[Your instructions]
This exercise asks for an exact copy of the lines from the one containing "flex-direction: column ->" through the final line of the material, with pictures omitted.
══ Given data ══
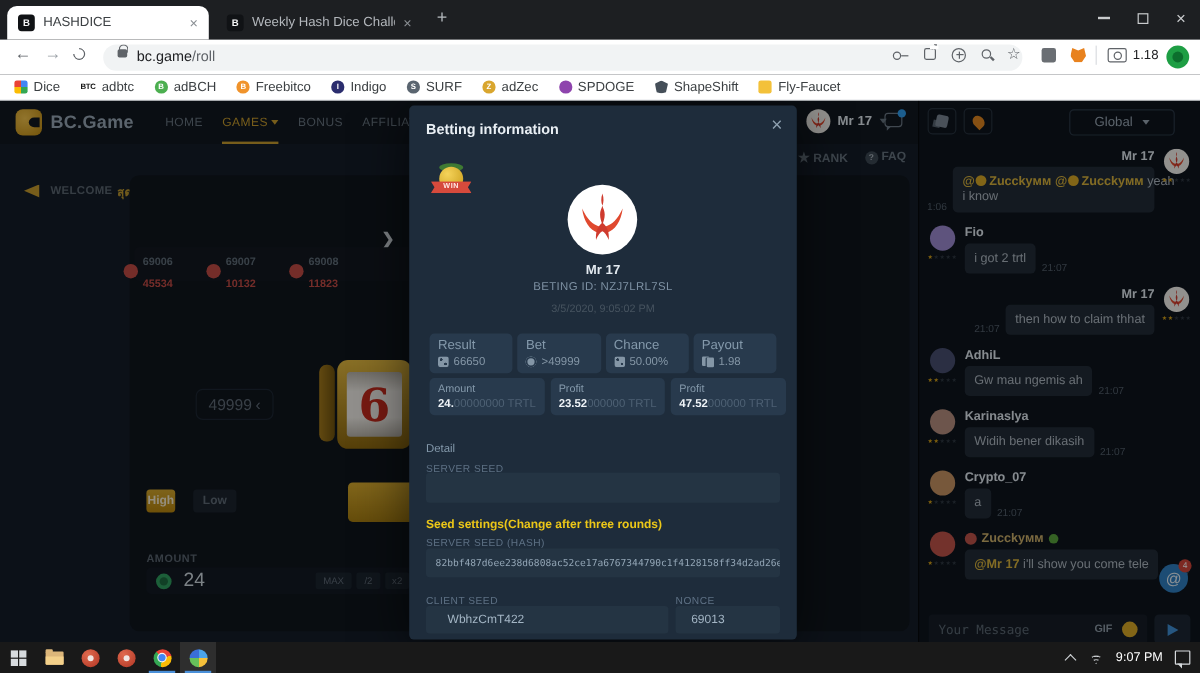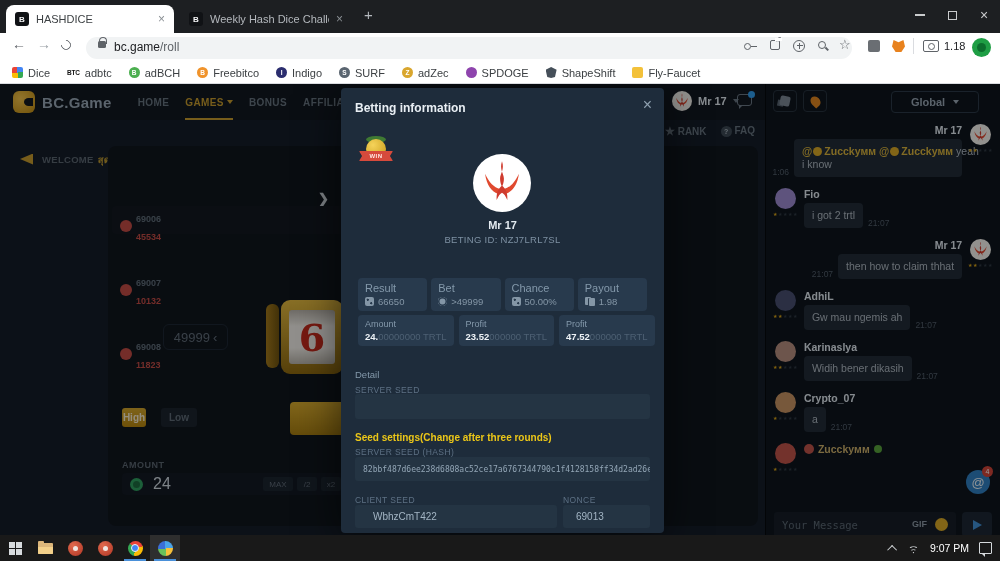"HOME" .nav { font-weight: bold -> normal }
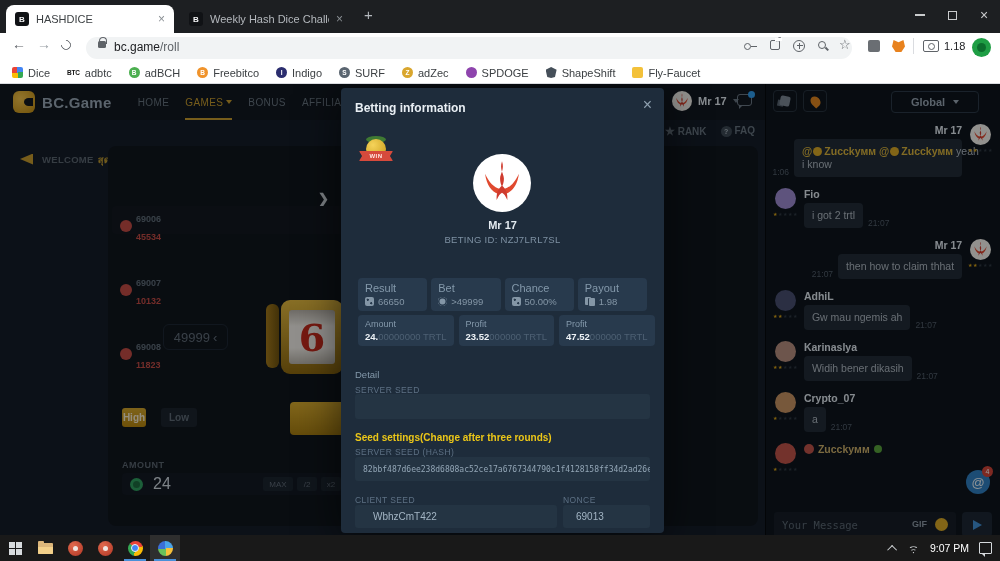"Global" .chan-dd { font-weight: bold -> none }
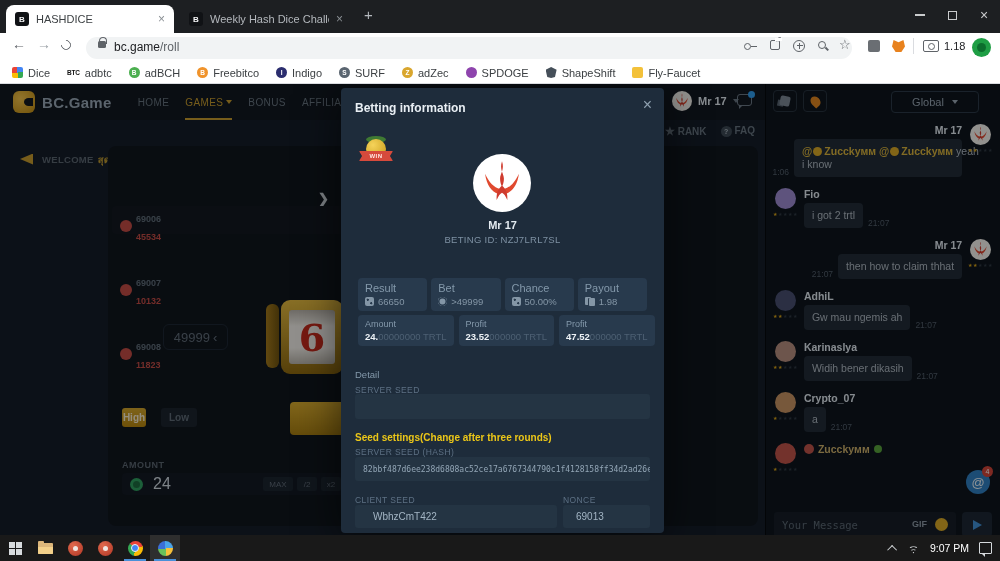"69006" .hist { flex-direction: column -> none; left: 120px -> 103px }
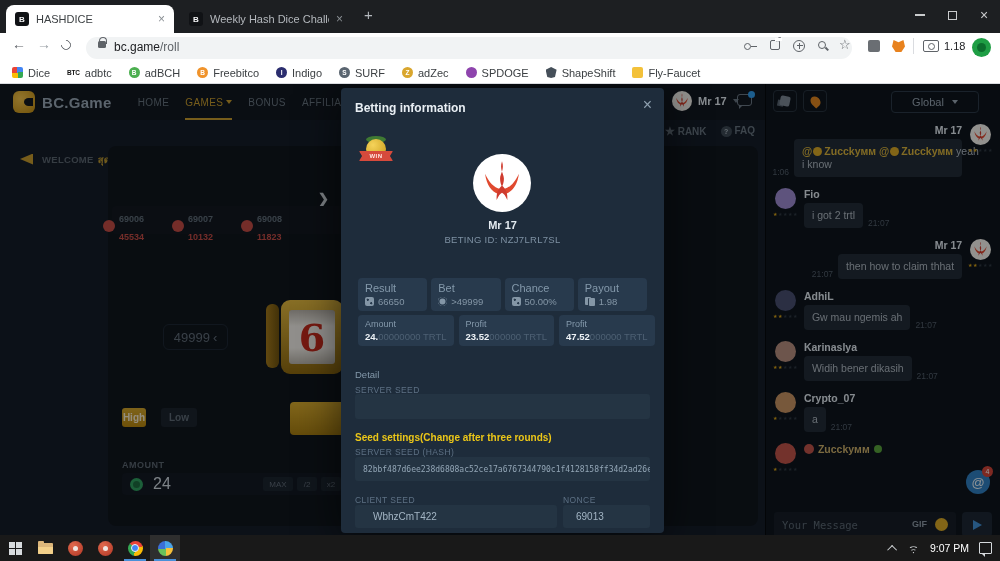"3/5/2020, 9:05:02 PM" div.m-date { html: none -> <div>3/5/2020, 9:05:02 PM</div> }
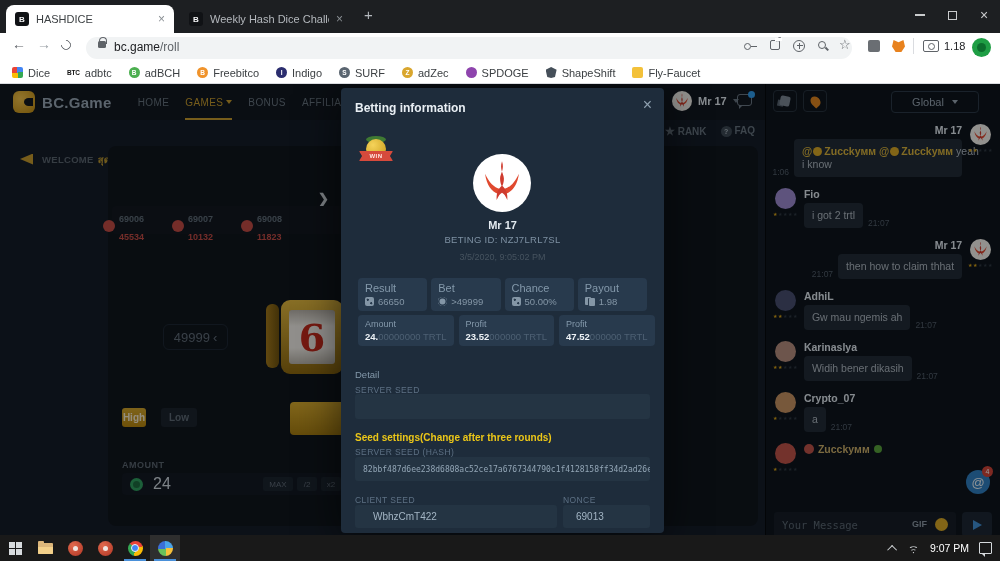"@Mr 17 i'll show you" div.bubble-row { html: none -> <div> <div><span>@Mr 17</span>i'll show you come tele</div> <span>21:07</span> </div> }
═══
[Task solution]
"69006" .hist { flex-direction: column -> none; left: 120px -> 103px }
"3/5/2020, 9:05:02 PM" div.m-date { html: none -> <div>3/5/2020, 9:05:02 PM</div> }
"@Mr 17 i'll show you" div.bubble-row { html: none -> <div> <div><span>@Mr 17</span>i'll show you come tele</div> <span>21:07</span> </div> }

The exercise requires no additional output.